(Before-and-after change data)
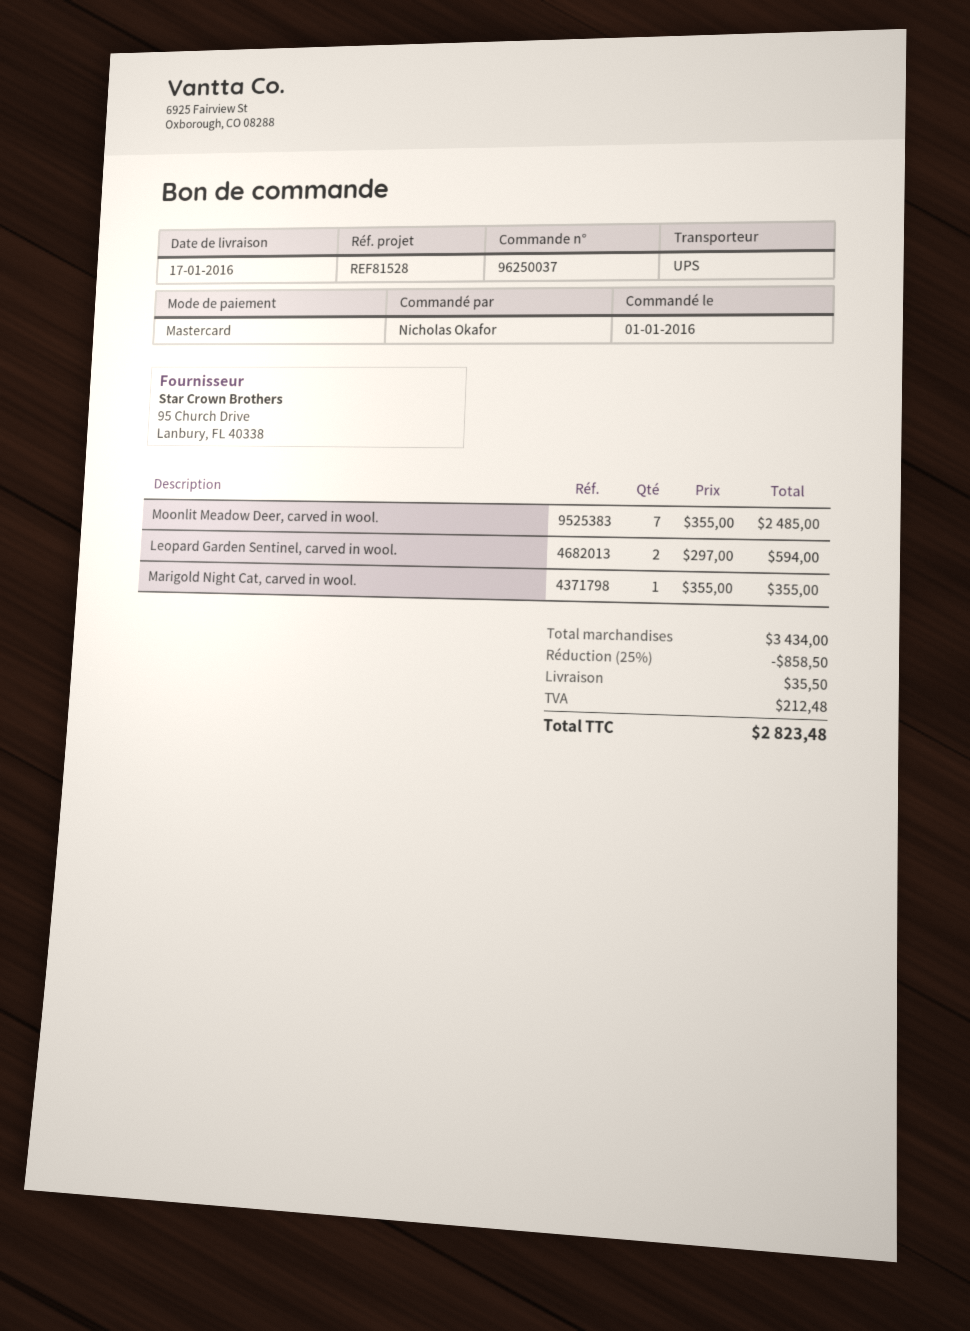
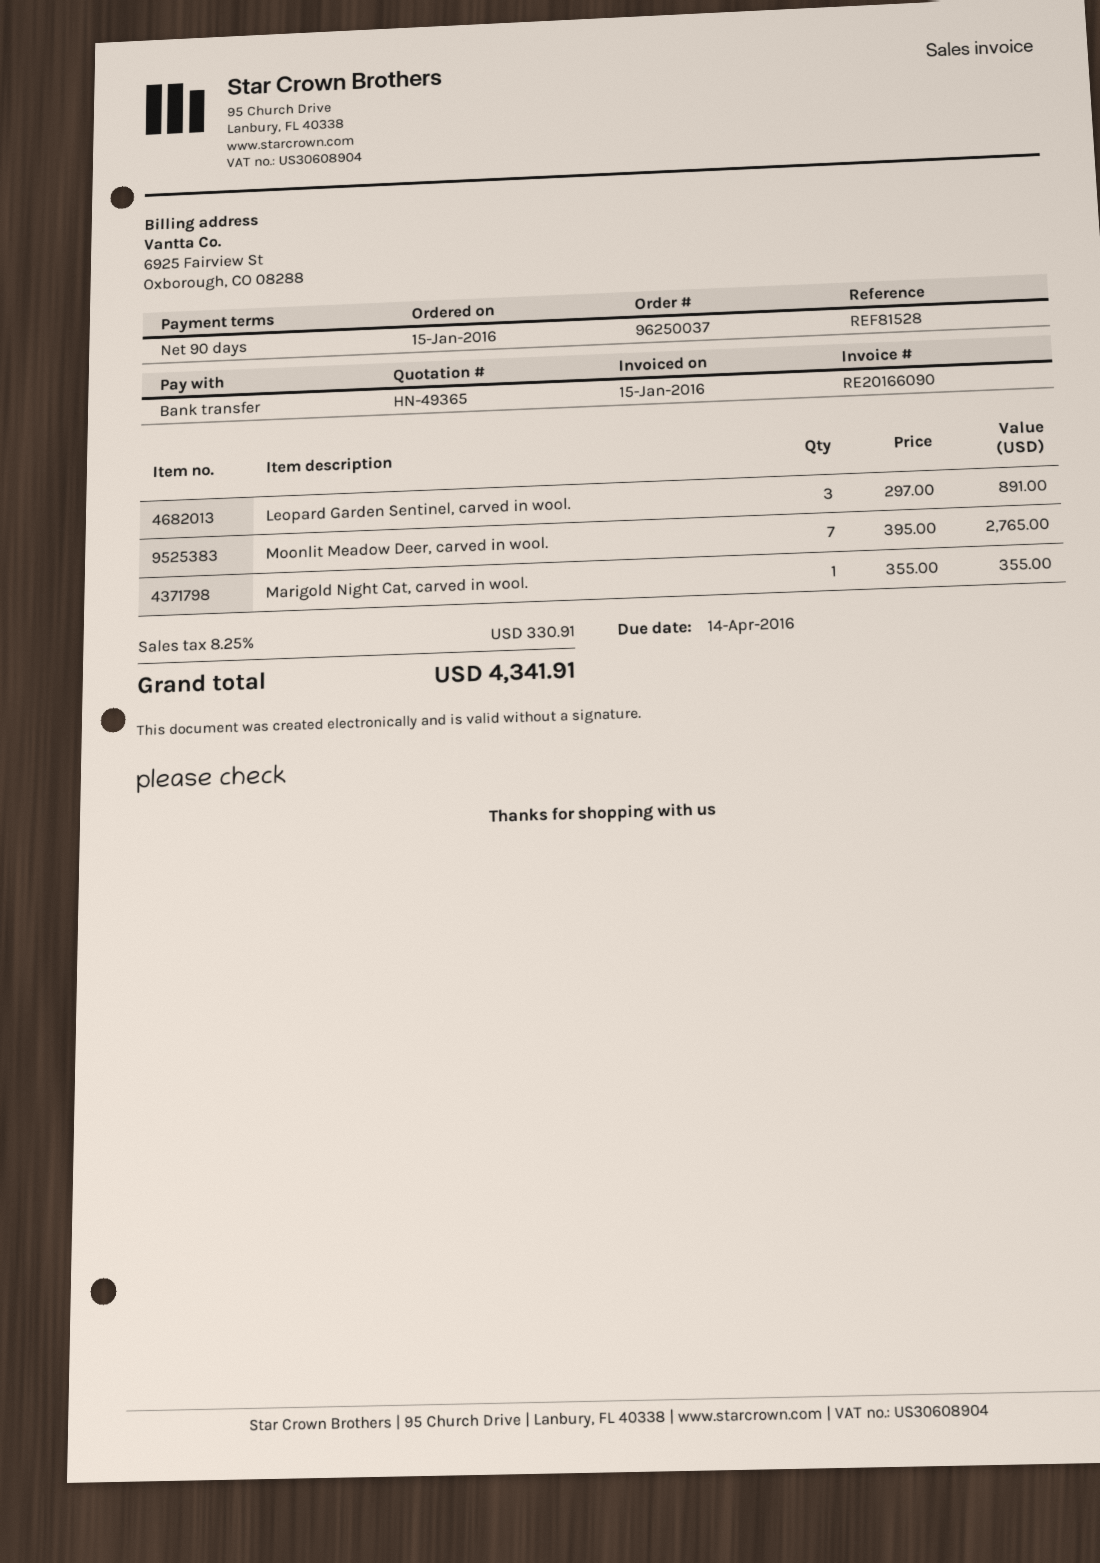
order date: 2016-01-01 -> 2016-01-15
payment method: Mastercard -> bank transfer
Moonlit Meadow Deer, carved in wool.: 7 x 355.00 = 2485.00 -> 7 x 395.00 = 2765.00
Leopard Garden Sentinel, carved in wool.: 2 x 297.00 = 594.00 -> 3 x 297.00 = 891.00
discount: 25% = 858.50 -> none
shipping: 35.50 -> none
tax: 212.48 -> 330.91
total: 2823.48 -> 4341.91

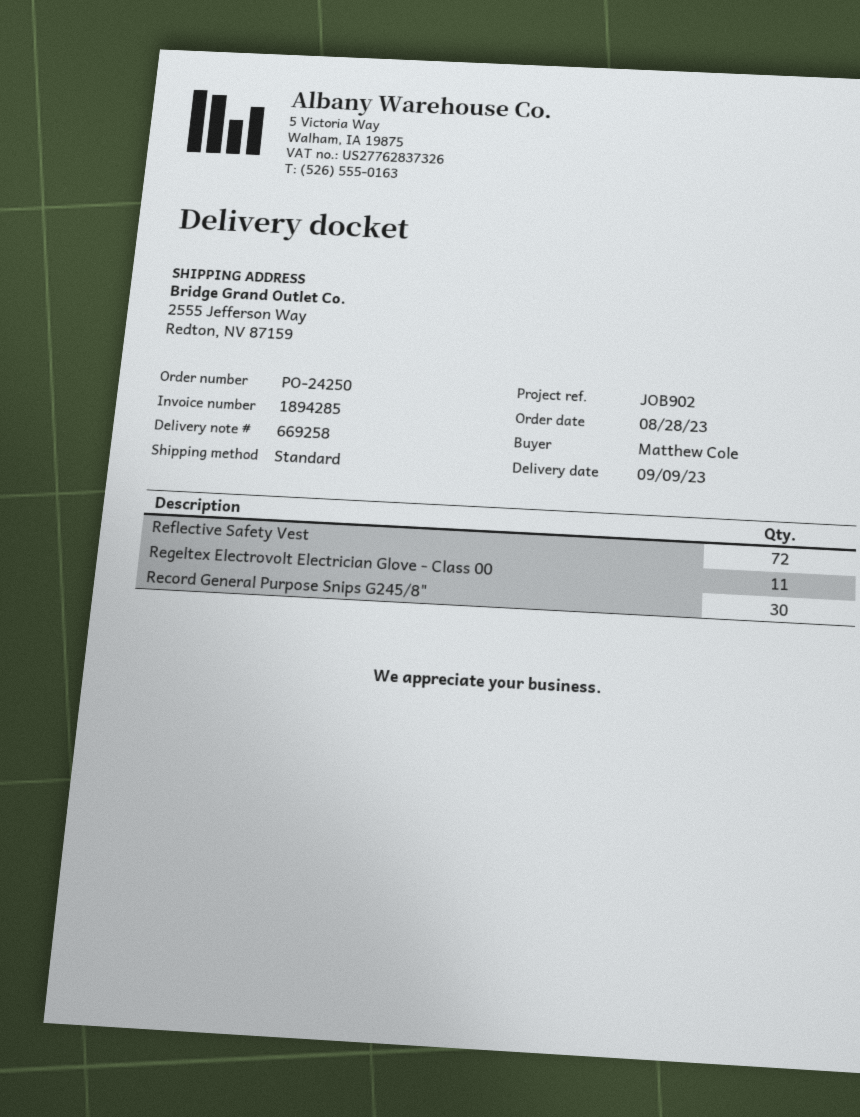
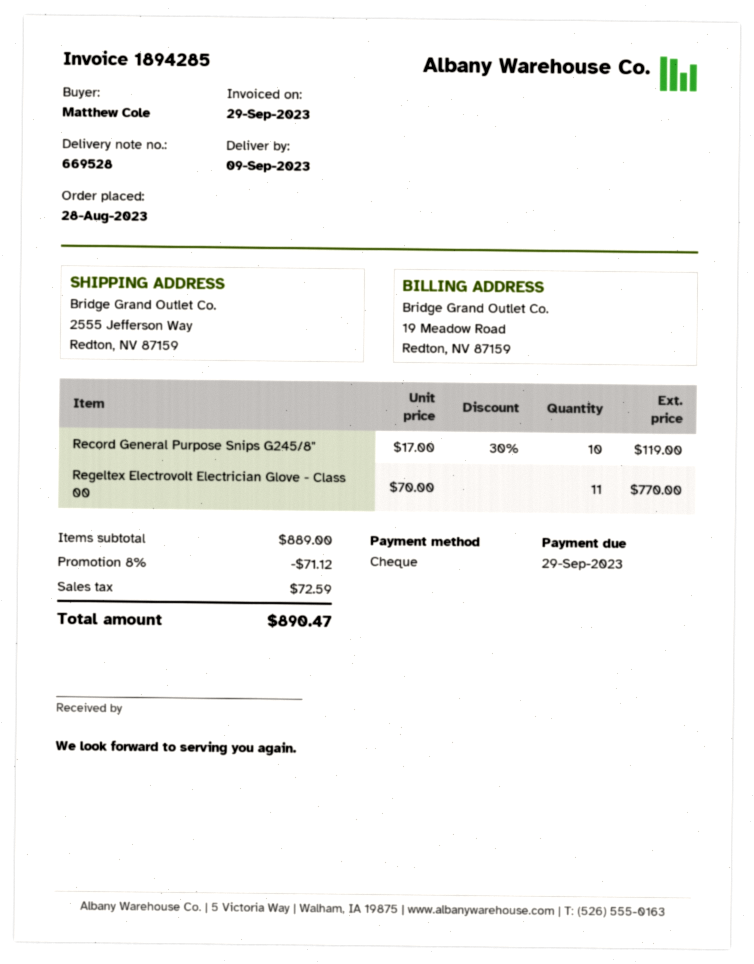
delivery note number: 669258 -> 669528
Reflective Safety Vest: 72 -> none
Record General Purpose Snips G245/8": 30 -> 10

● WHAT YOU SHOULD DO:
Copy the lines above exactly and exclude every image.

● SOLUTION FOR THIS TASK:
order date: 2016-01-01 -> 2016-01-15
payment method: Mastercard -> bank transfer
Moonlit Meadow Deer, carved in wool.: 7 x 355.00 = 2485.00 -> 7 x 395.00 = 2765.00
Leopard Garden Sentinel, carved in wool.: 2 x 297.00 = 594.00 -> 3 x 297.00 = 891.00
discount: 25% = 858.50 -> none
shipping: 35.50 -> none
tax: 212.48 -> 330.91
total: 2823.48 -> 4341.91

delivery note number: 669258 -> 669528
Reflective Safety Vest: 72 -> none
Record General Purpose Snips G245/8": 30 -> 10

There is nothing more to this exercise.